- Westland Province within New Zealand post 1873
- Country: New Zealand
- Island: South Island
- Established: 1873
- Abolished: 1876
- Seat: Hokitika

= Westland Province =

Former Province of New Zealand in South Island

The Westland Province was a province of New Zealand from 1873 until the abolition of provincial government in 1876. The capital was Hokitika.

==Area and history==
The area was part of Canterbury Province when the provinces were created in 1853. By 1868, triggered by the population growth associated with the West Coast gold rush, the West Coast region was separated from Canterbury Province with the formation of the County of Westland. The boundary to Canterbury was defined as the crest of the Southern Alps / Kā Tiritiri o te Moana.

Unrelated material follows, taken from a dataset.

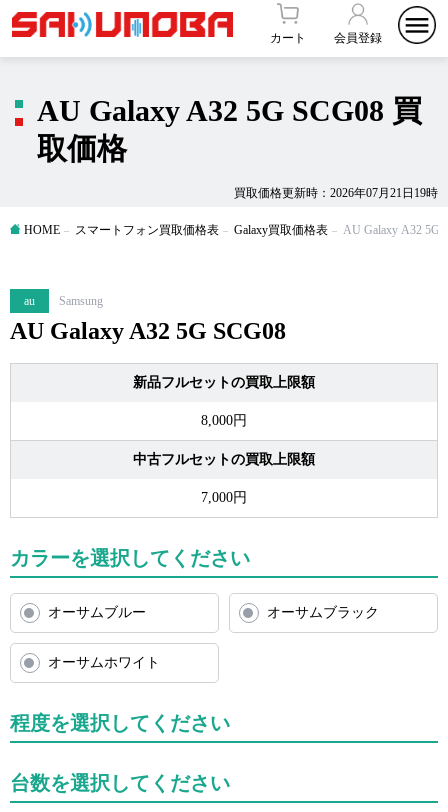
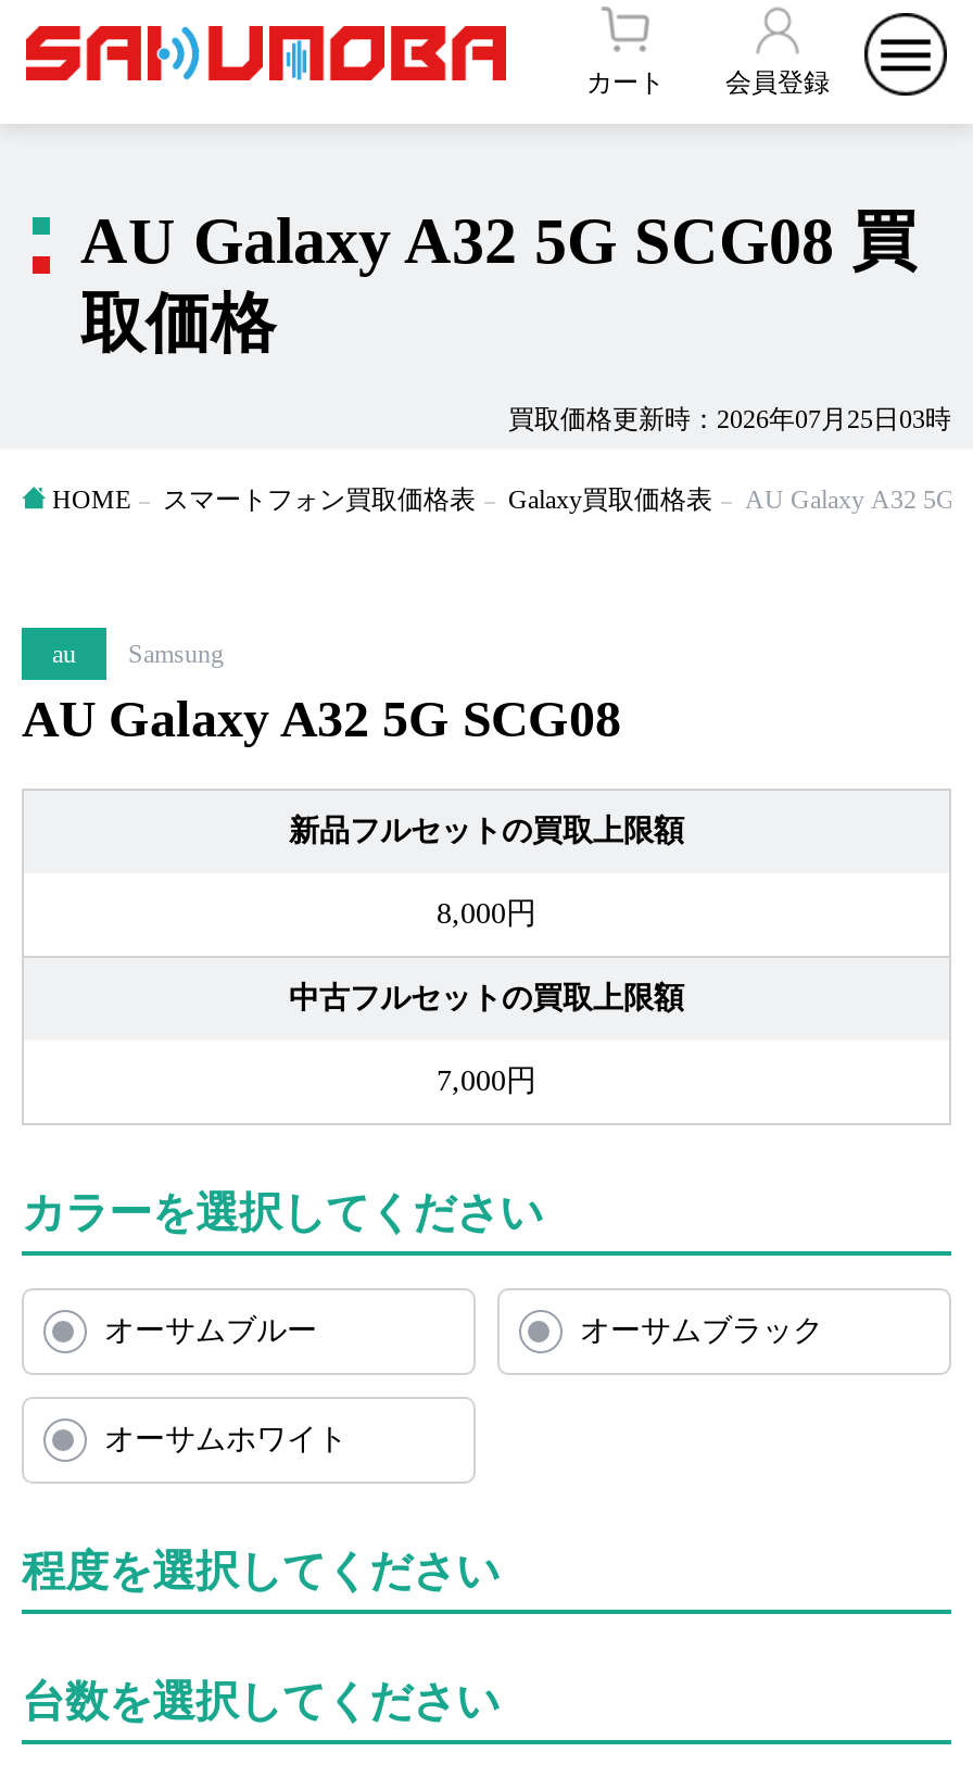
[234,186,438,200] 買取価格更新時：2026年07月21日19時 -> [508,404,951,434] 買取価格更新時：2026年07月25日03時

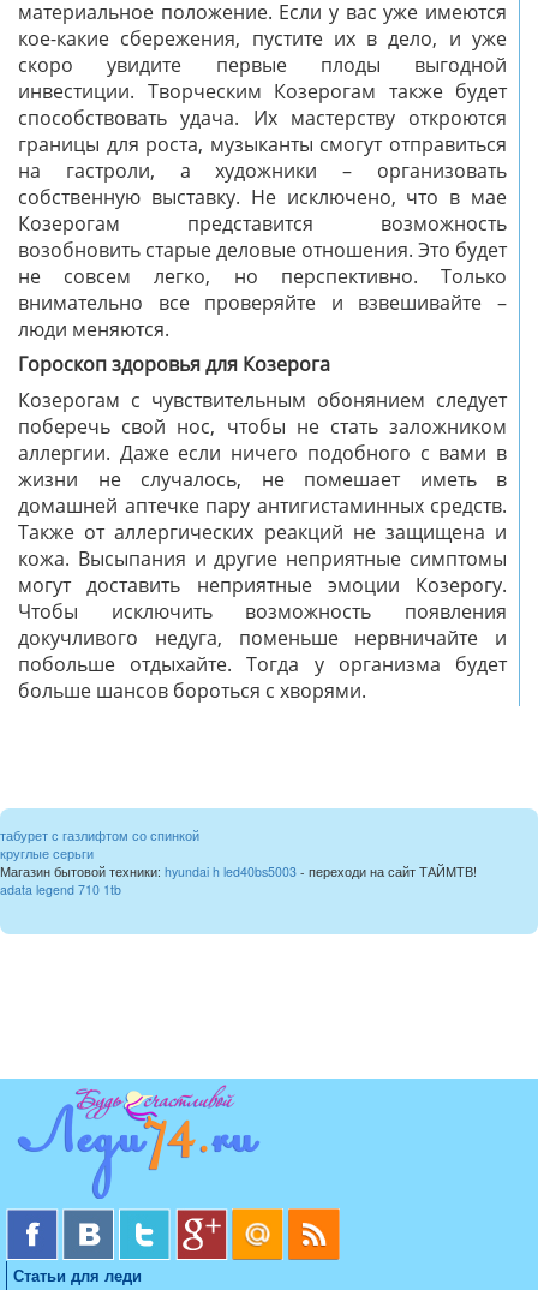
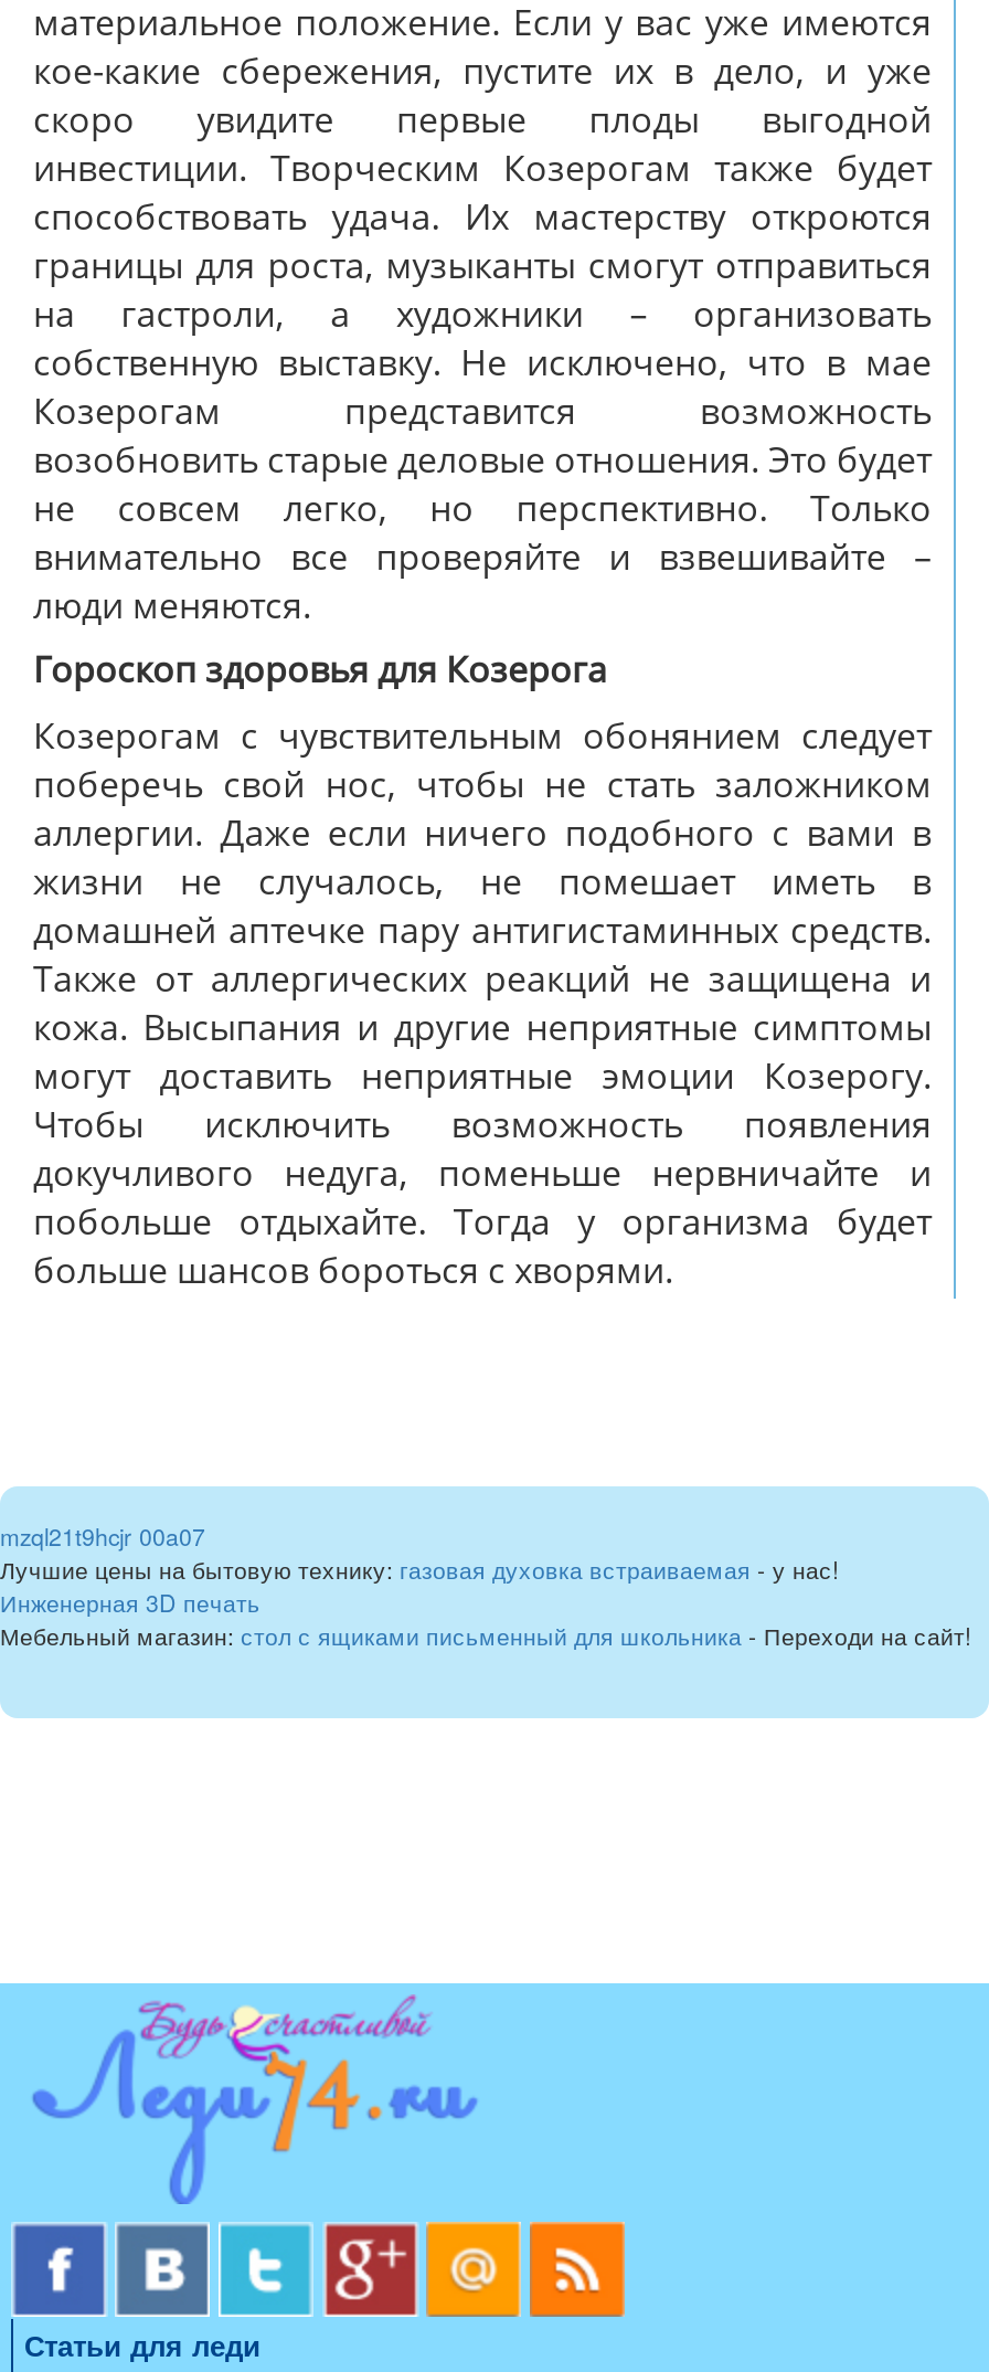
[0,826,477,898] табурет с газлифтом со спинкой | круглые серьги | Магазин бытовой техники: hyundai h led40bs5003 - переходи на сайт ТАЙМТВ! | adata legend 710 1tb -> [0,1519,971,1652] mzql21t9hcjr 00a07 | Лучшие цены на бытовую технику: газовая духовка встраиваемая - у нас! | Инженерная 3D печать | Мебельный магазин: стол с ящиками письменный для школьника - Переходи на сайт!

This county was not a true province, as it had all the administrative powers of a provincial council, but saw the legislative powers remain with Parliament in Wellington. Members of Parliament were not happy with having to spend their time on local legislation, and in 1873 the government elevated the county to full provincial status - the last of the 10 New Zealand provinces to be established.

The province covered an area roughly the same as the present day Westland District, on the West Coast of New Zealand. The boundary with the Nelson Province was, as per George Grey's proclamation from February 1853, the Grey and Arnold Rivers, Lake Brunner, and from there to the headwaters of the Hurunui River through then virtually unknown territory.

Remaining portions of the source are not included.